-- Opening Marker --

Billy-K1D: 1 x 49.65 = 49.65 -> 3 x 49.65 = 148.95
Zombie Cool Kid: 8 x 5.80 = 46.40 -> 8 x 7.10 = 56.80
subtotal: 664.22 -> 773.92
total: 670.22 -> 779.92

-- Closing Marker --
-- Opening Marker --

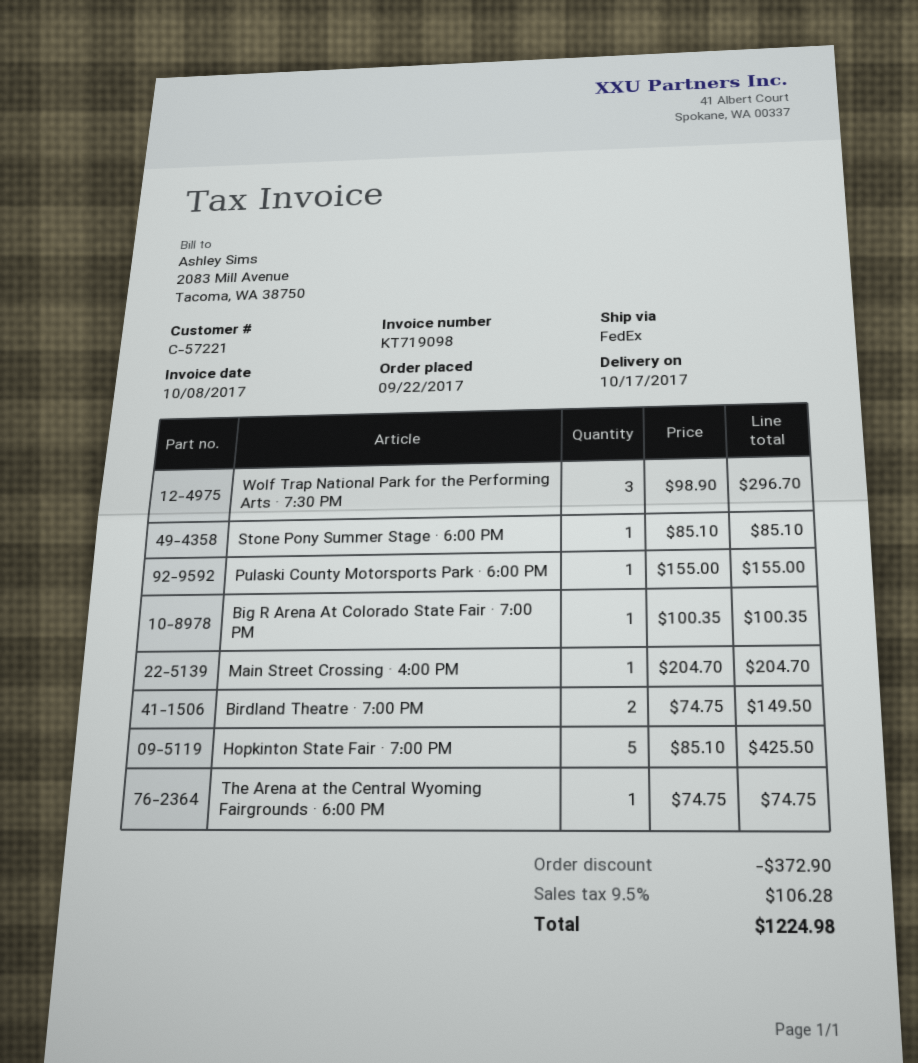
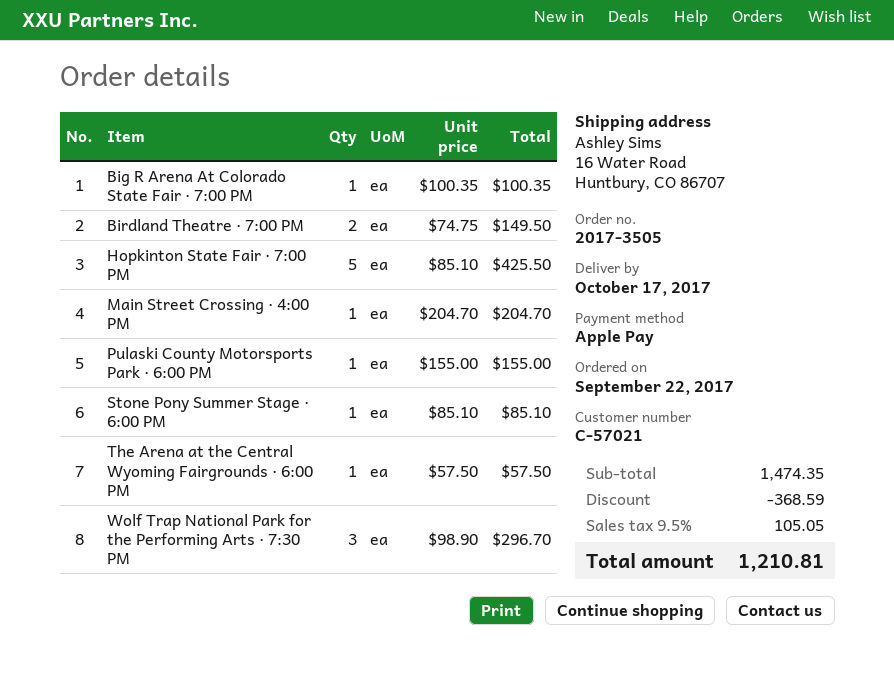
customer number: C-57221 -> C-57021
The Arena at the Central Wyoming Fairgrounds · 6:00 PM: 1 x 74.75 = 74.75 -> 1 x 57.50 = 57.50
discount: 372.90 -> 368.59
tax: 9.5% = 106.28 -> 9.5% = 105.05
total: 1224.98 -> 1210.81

-- Closing Marker --

→ **Your assignment**
Given the data above, transcribe exactly the lines from the one containing "Billy-K1D: 1 x" down to the one containing "total: 670.22 -> 779.92", and no others.

→ **Answer to this problem**
Billy-K1D: 1 x 49.65 = 49.65 -> 3 x 49.65 = 148.95
Zombie Cool Kid: 8 x 5.80 = 46.40 -> 8 x 7.10 = 56.80
subtotal: 664.22 -> 773.92
total: 670.22 -> 779.92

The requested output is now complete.